Yes. Remote support is often worth the investment when advisor time is better spent on client retention, tax strategy, and business growth.
The return typically comes through faster client response times, stronger workflow consistency, and more advisor capacity for prospect meetings and planning work. The most successful delegation relationships usually depend on having clear responsibilities and documented processes in place.
Many financial advisors save between 5 and 15 hours each week by delegating scheduling, inbox management, client preparation, and workflow coordination.
For retirement tax planning firms, those hours can translate directly into more tax review meetings, proactive outreach, and additional strategic planning conversations during key seasons.
The biggest gains often happen when assistants own full workflows instead of isolated administrative tasks.
Financial advisors should look for an assistant with strong communication skills, workflow discipline, confidentiality, and experience supporting client-facing professionals.
The strongest support relationships involve proactive organization, attention to detail, and operational ownership rather than simple task completion. In advisory firms, responsiveness and consistency directly influence the client experience.
Executive assistants improve client service by creating consistency before, during, and after every client interaction.
Support may include preparing agendas, confirming logistics, organizing tax documentation, managing follow-up action items, and ensuring client requests do not fall through operational gaps.
A well-structured support layer allows advisors to remain responsive without sacrificing strategic focus or growth capacity.
Advisors should consider hiring support once administrative work begins reducing client capacity, slowing response times, or delaying growth initiatives.
Common indicators include inbox backlog, calendar overload, inconsistent follow-up, delayed onboarding, or spending evenings catching up on operational work. The best time to delegate is before operational strain begins affecting client experience and long-term growth.

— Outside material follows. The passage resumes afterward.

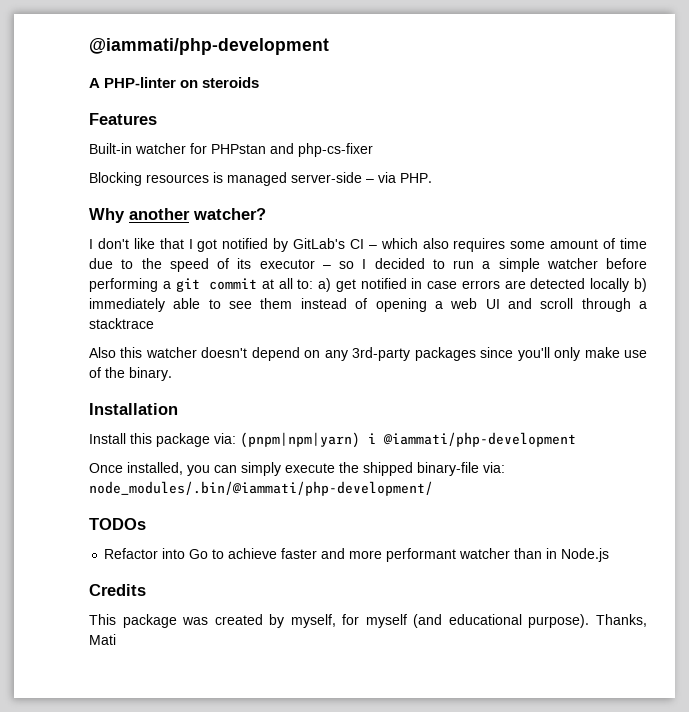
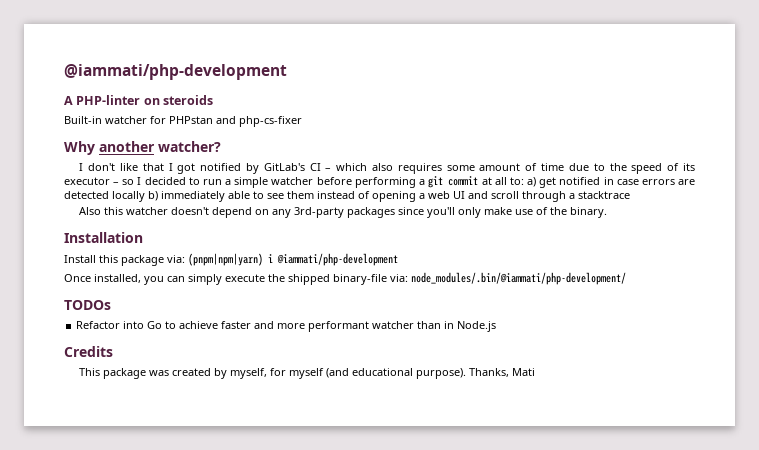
[89,113,157,125] // Features -> (214, 100) none
[89,172,432,186] // Blocking resources is managed server-side – via PHP. -> (302, 121) none

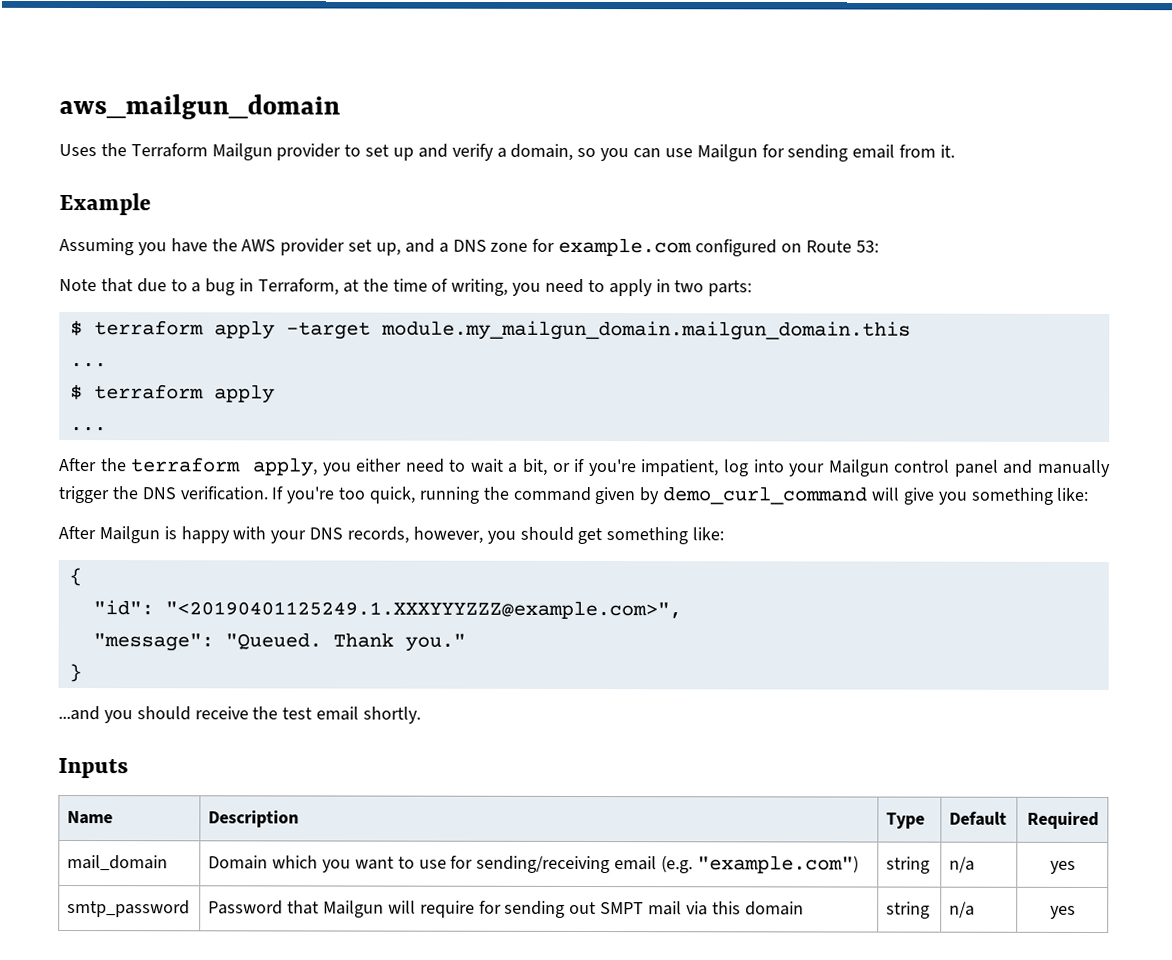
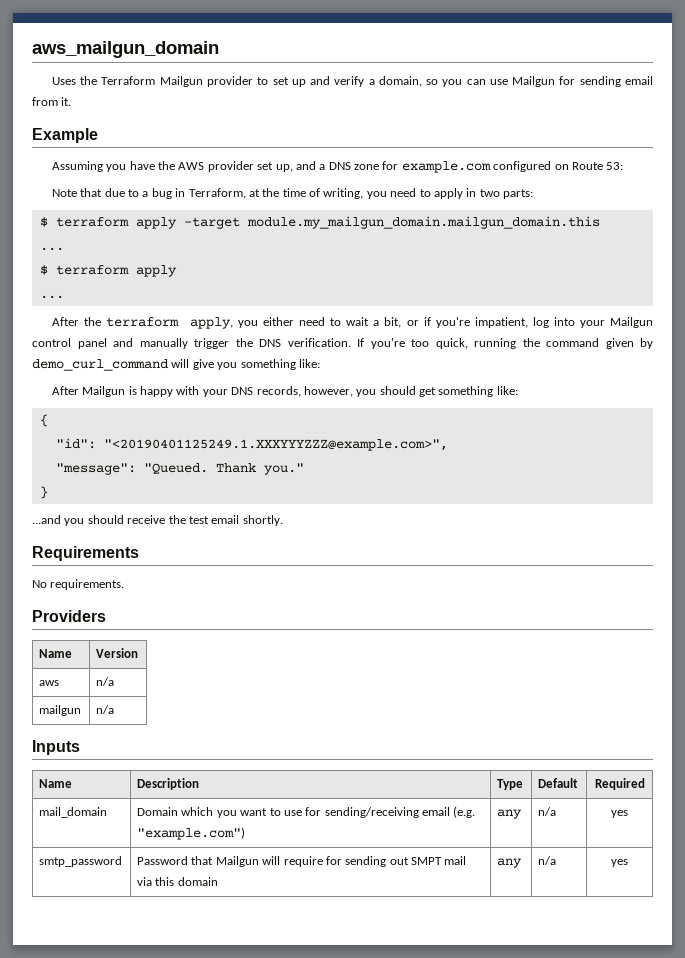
(422, 715) none -> [32,546,139,561] [32,579,125,590] [32,610,106,622] [39,649,73,658] [96,648,139,658] [39,680,60,686] [96,677,115,686] [39,705,82,716] [96,705,115,714] // Requirements // No requirements. // Providers // Name | Version // aws | n/a // mailgun | n/a
[886,856,931,874] string -> [497,809,523,819] any
[886,901,931,919] string -> [497,858,523,868] any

Yes. Remote assistants can support the operational side of tax-planning workflows while advisors remain focused on licensed expertise and client strategy.

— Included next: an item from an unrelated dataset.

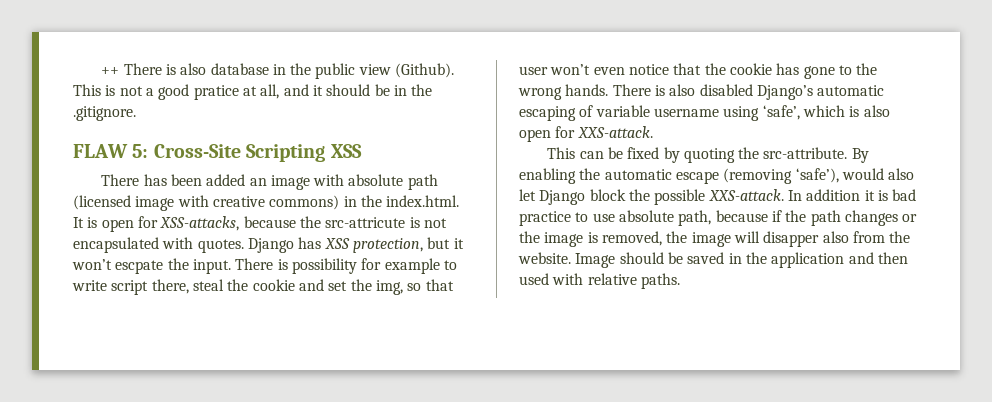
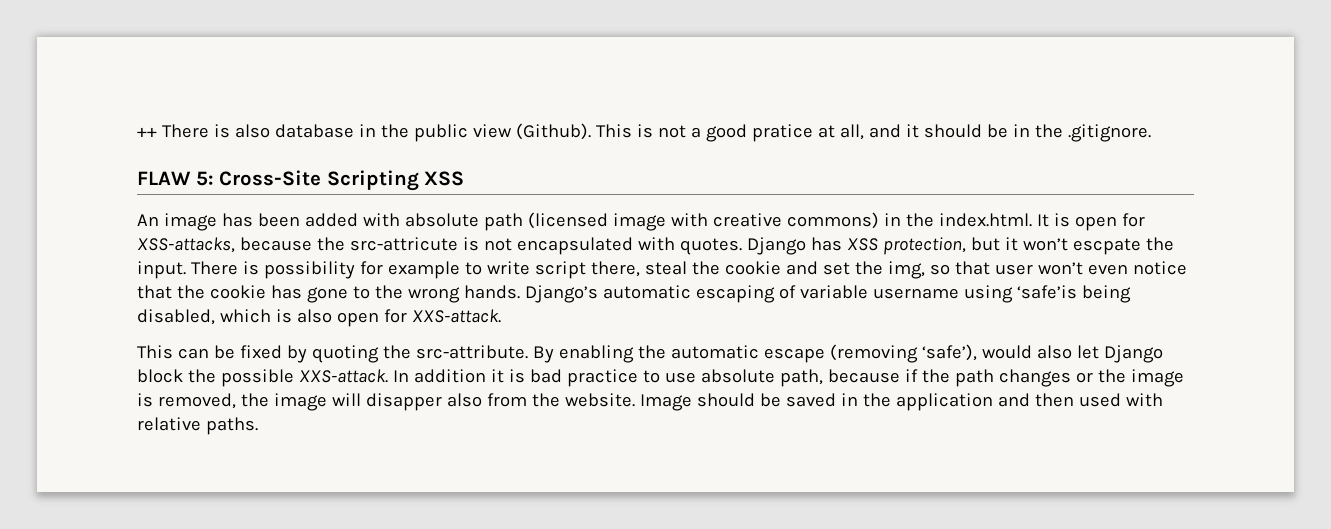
[101,174,140,186] There -> [137,213,217,231] An image
[249,175,310,190] an image -> (358, 220) none
[612,84,753,96] There is also disabled -> (520, 292) none
[762,105,800,120] ‘safe’, -> [1016,285,1131,303] [137,309,215,325] ‘safe’is being disabled,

Typical responsibilities include gathering documentation, preparing meeting packets, organizing inputs, tracking deadlines, and coordinating follow-up deliverables.

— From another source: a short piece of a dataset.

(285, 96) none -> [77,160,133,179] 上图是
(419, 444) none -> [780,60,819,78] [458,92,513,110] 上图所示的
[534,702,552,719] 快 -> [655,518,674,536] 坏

This division of responsibilities helps firms scale proactive planning without overwhelming advisor capacity.
Delegation improves productivity by reducing context switching and protecting time for deeper, higher-value work.
Instead of constantly shifting between strategy and operational cleanup, advisors can focus more consistently on client planning, business development, and leadership priorities.
The biggest productivity gains often come from preserving focus, not just saving hours.
The ROI of an executive assistant is typically measured through reclaimed advisor capacity, improved client retention, and increased revenue opportunity.
If advisors redirect even a portion of newly available time toward strategic planning or prospect meetings, the financial return can quickly outweigh the support investment. Additional gains often come from fewer dropped tasks, stronger coordination, and a more consistent client experience.